==== Raw data
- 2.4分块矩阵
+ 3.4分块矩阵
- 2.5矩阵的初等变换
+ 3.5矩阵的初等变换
========
==== Raw data
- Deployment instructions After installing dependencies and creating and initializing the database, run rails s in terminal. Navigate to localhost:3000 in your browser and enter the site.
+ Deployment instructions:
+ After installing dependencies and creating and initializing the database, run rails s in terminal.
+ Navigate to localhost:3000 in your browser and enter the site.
========
==== Raw data
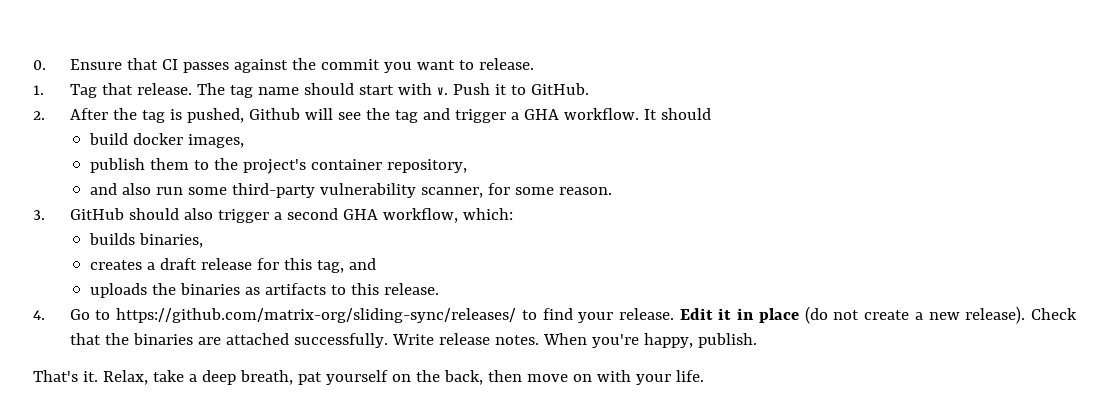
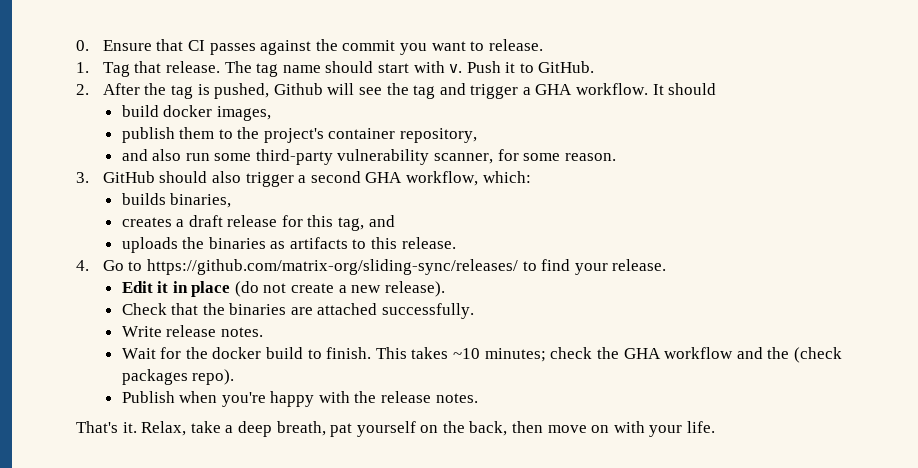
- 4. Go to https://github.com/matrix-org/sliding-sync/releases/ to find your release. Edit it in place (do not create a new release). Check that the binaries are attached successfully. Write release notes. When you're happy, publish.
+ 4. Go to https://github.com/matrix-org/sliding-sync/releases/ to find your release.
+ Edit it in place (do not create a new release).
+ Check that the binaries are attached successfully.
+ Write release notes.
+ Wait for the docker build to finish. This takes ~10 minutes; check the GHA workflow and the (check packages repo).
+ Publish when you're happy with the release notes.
========
## What the task requires
Only one number is wanted: the number of lines in the listing that contain the string "attached".

## Task solution
2